Daniel Low Professor, Department of Radiation Oncology and Director, Division of Medical Physics, Washington University School of Medicine

Originally printed in:
» US Oncological Disease 2006 -June 2006

Radiation therapy has made significant advances over the past two decades. The beginning of the 1980s saw radiation therapy as a prescriptive medicine.Treatments using megavoltage X-rays were planned using the crude imaging tools available in the day. Radiation portals were typically defined using radiographic planar imaging, where only bony anatomy and large air cavities were visualized. The radiation oncologist used previous experience based on the tumor type, location, and extent (determined using planar imaging and palpation), to define the portals. Significant customization of the radiation portals based on a quantitative understanding of the patient’s tumor geometry was not possible due to the poor access to three-dimensional (3-D) imaging modalities.

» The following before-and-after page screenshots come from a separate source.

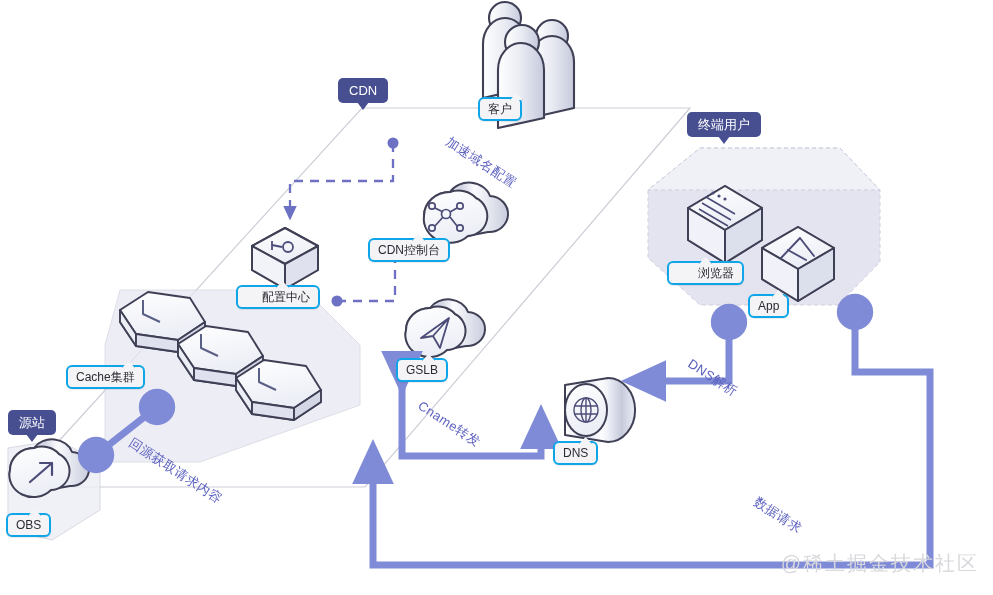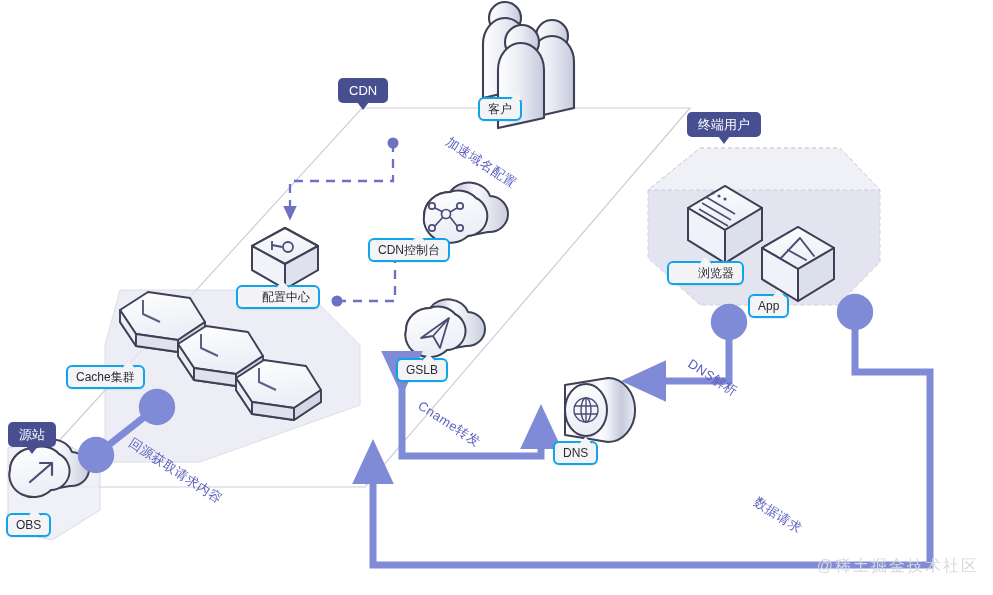--- a/index.html
+++ b/index.html
@@ -14,21 +14,21 @@
          border-top:8px solid #474f91;}
   .callout{position:absolute;background:#f4f4f6;color:#2b2b35;border:2px solid #0ea5e9;
            border-radius:6px;padding:3px 8px;font-size:12px;line-height:14px;white-space:nowrap;
            box-shadow:0 1px 1px rgba(0,0,0,.08);}
   .callout::before{content:"";position:absolute;left:var(--px,50%);top:-6px;margin-left:-6px;
            width:11px;height:7px;background:#f4f4f6;
            clip-path:polygon(0% 100%,50% 0%,100% 100%);
            border-left:1px solid #9b9bab;border-right:1px solid #9b9bab;}
   .flow{position:absolute;color:#5a5fbe;font-size:13px;white-space:nowrap;
         transform-origin:0 0;letter-spacing:.5px;}
-  .watermark{position:absolute;right:14px;bottom:18px;color:#d8d8dd;font-size:16px;
+  .watermark{position:absolute;right:14px;bottom:18px;color:#d8d8dd;font-size:20px;
         letter-spacing:2px;white-space:nowrap;}
 </style>
 </head>
 <body>
 
 <div id="stage">
 
 <svg width="993" height="595" viewBox="0 0 993 595">
   <defs>
     <linearGradient id="gFace" x1="0" y1="0" x2="0.3" y2="1">
@@ -215,21 +215,21 @@
     <path d="M855,312 L855,372 L930,372 L930,565 L373,565 L373,462" marker-start="url(#dotS)" marker-end="url(#ah)"></path>
   </g>
 
   <g stroke="#7f8bd6" stroke-width="7" fill="none" stroke-linecap="round">
     <path d="M157,407 L96,455" marker-start="url(#dotS)" marker-end="url(#dotS)"></path>
   </g>
 </svg>
 
 <div class="badge" style="left:338px;top:78px;">CDN</div>
 <div class="badge" style="left:687px;top:112px;">终端用户</div>
-<div class="badge" style="left:8px;top:410px;margin-top:12px;">源站</div>
+<div class="badge" style="left:8px;top:410px;">源站</div>
 
 <div class="callout" style="left:478px;top:97px;--px:36px;">客户</div>
 
 <div class="callout" style="left:368px;top:238px;--px:48px;">CDN控制台</div>
 
 <div class="callout" style="left:236px;top:285px;padding-left:24px;--px:44px;">配置中心</div>
 
 <div class="callout" style="left:66px;top:365px;--px:60px;">Cache集群</div>
 
 <div class="callout" style="left:396px;top:358px;--px:30px;">GSLB</div>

The advent of broader access to computed tomography (CT) and computing technology led to the first technological revolution in the 1980s. 3-D radiotherapy treatment planning (3DRTP), where the tumor is defined in 3-D using CT scans and the radiation portals are designed based on the 3-D tumor and normal organ shapes, was introduced and made rapid inroads into radiation therapy practice. The use of 3-D imaging allowed the radiation oncologist to customize the radiation dose distribution to the patient’s specific tumor and normal organ geometry. Studies showed that in many cases, the earlier (called the 2-D approach) often underestimated the required beam portal size, causing underdosing of the tumor.

3DRTP also allowed a quantitative understanding of the radiation dose to critical structures. Physicians were provided with feedback on the radiation dose throughout the normal organs, and dose summary tools were invented that enabled the physicians to efficiently determine if the doses were within clinically acceptable limits.

3DRTP also allowed a quantitative understanding of the radiation dose to critical structures. Physicians were provided with feedback on the radiation dose throughout the normal organs, and dose summary tools were invented that enabled the physicians to efficiently determine if the doses were within clinically acceptable limits.

As an example, the position of the prostate depends greatly on the fill status of the bladder and rectum.A CT acquired with a full rectum will show the prostate in a more anterior position than when the rectum is empty. Consequently, the treatment plan will be designed with the dose more anterior than the average tumor position and a ‘geometric miss’ could occur. Other similar tumorpositioning errors included patient positioning reproducibility and gradual tumor shrinking or tissue swelling that modified the size, shape, and position of the tumor. In order to combat these limitations, the concept of a tumor margin was defined. A margin was a 3-D expansion of the imaged tumor (gross tumor volume (GTV)) that was sufficiently large that the tumor would be positioned within the margin surface on a daily basis. The radiation dose was designed to encompass the margin volume (planning target volume (PTV)) rather than the imaged tumor volume. While this presumably guaranteed full irradiation of the tumor, it also led to treatment portals that irradiated more normal tissues than necessary given the tumor size and shape.

Secondly, the CT image could not show the entire extent of the tumor. Tumors typically invade with microscopic extensions, often infiltrating many centimeters from the bulky disease. The microscopic extensions cannot be visualized using CT imaging, so a method for identifying the suspected occult disease volume was developed, termed the clinical target volume (CTV). By definition, the CTV encompassed suspected tumor cells and its design was therefore less quantitative and required more clinical judgment to define than the GTV. Because the tumor burden was less in the CTV than the GTV, the dose required to sterilize the tumor in the CTV was assumed to be less than in the GTV. CTV doses were therefore often smaller than the GTV doses. The PTV margin concept was also applied to the CTV.

The second technological revolution occurred from treatment planning simulation studies conducted in the late 1980s. During that time, scientists identified the fact that the radiation dose distributions could be made significantly more conformal if the radiation fluence (intensity) from each beam could be optimized using software-based algorithms. Luckily, the linear accelerators of the day were capable of delivering these optimized fluence patterns.This technology was labeled intensity modulated radiation therapy (IMRT), and it allowed the design of very conformal dose distributions. IMRT provided for the capability of irradiating tumors while sparing nearly surrounding normal organs.